REQUIRED ACTION: Extract, exactly as written, the line that contains "top: 113px ->" and all lines after it through the end of the records. Omit pictures.

[Start of Attachment]

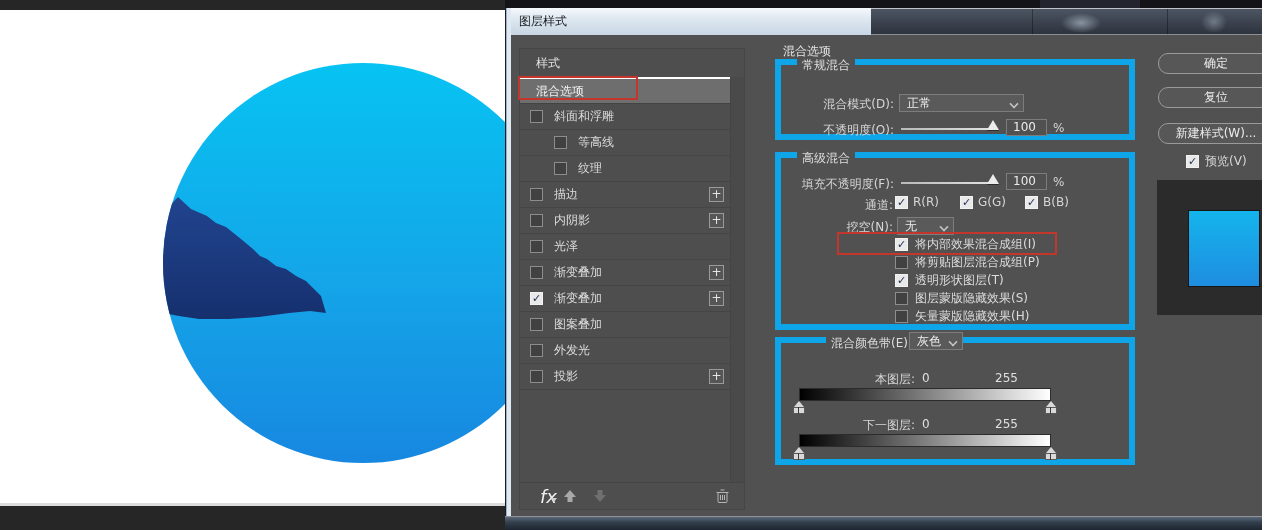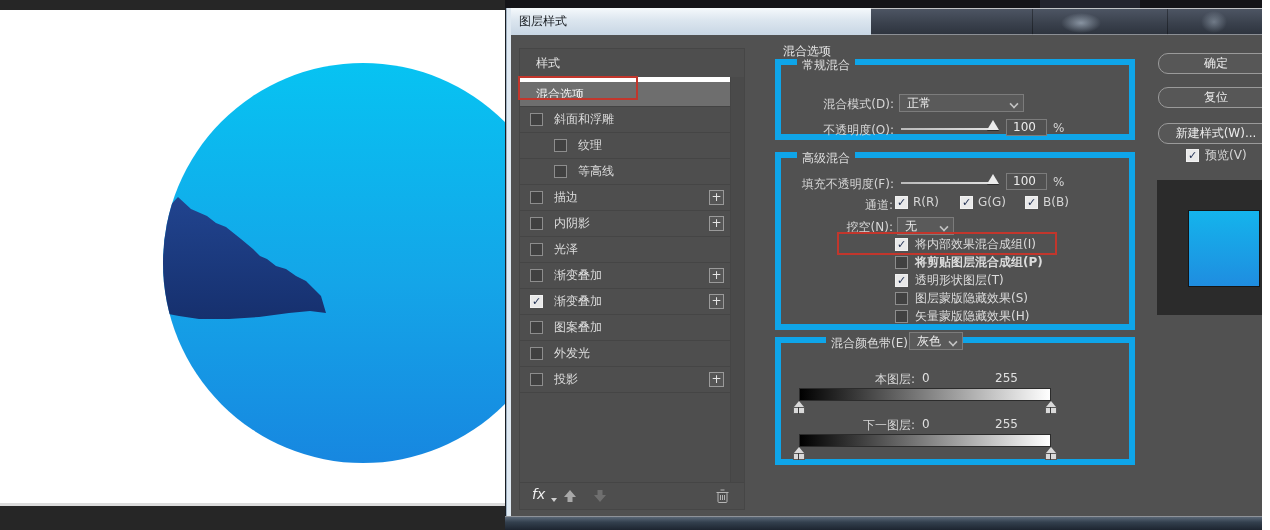"样式" .sp-header { border-bottom: 5px solid #ffffff -> 2px solid #ffffff }
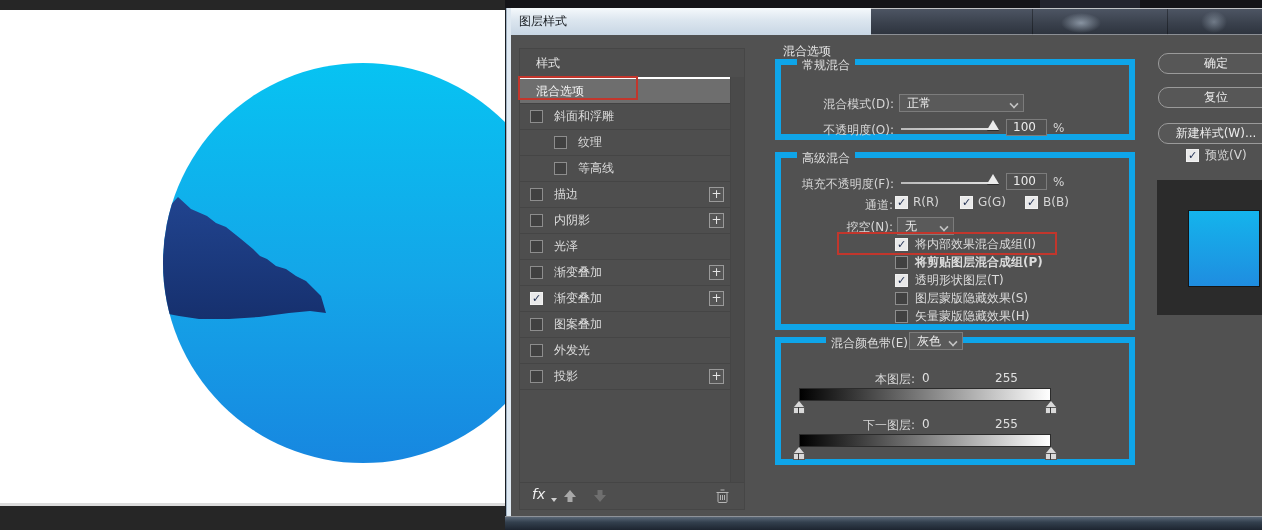"纹理" div.sp-row { order: before "等高线" -> after "等高线" }
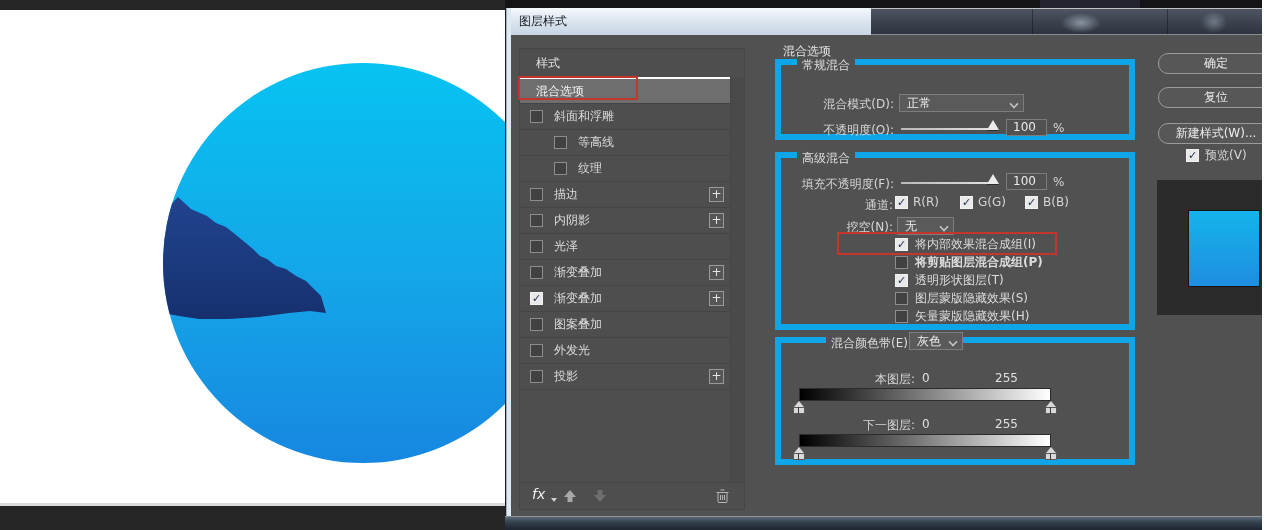"✓ 预览(V)" .preview-row { top: 113px -> 119px }
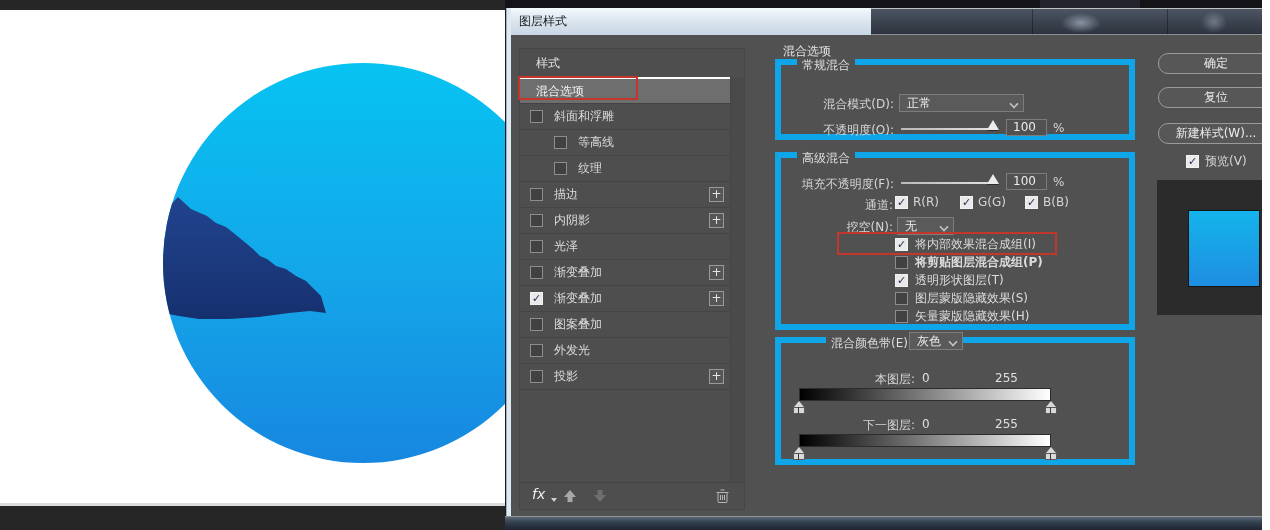"将剪贴图层混合成组(P)" div.optrow { font-weight: bold -> none }
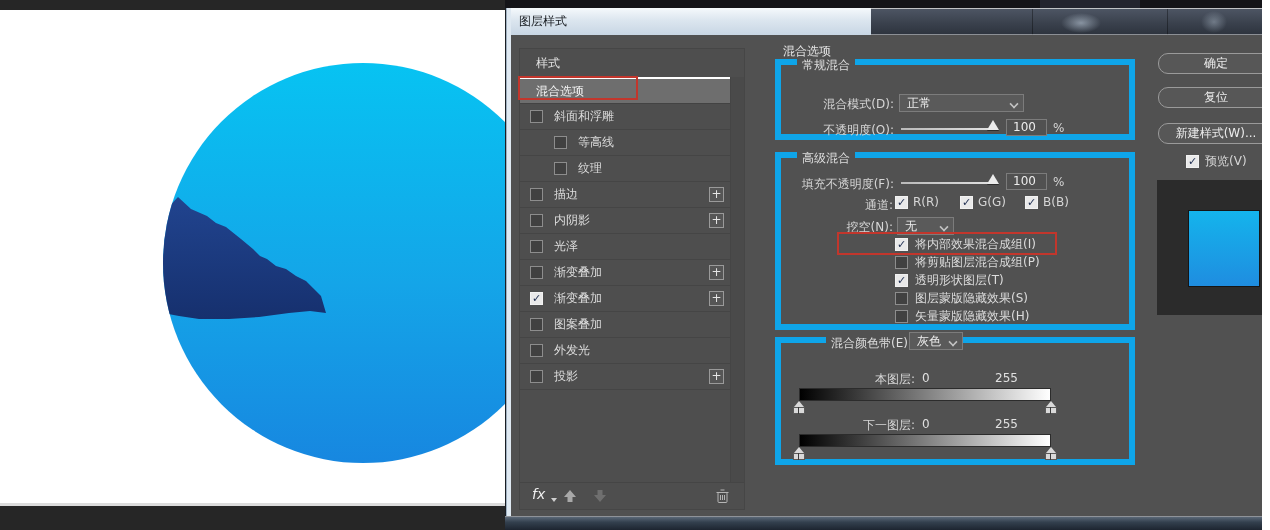"fx" .fx-ico { font-size: 14px -> 18px; left: 12px -> 20px }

[End of Attachment]

COMPLETED TASK:
"✓ 预览(V)" .preview-row { top: 113px -> 119px }
"将剪贴图层混合成组(P)" div.optrow { font-weight: bold -> none }
"fx" .fx-ico { font-size: 14px -> 18px; left: 12px -> 20px }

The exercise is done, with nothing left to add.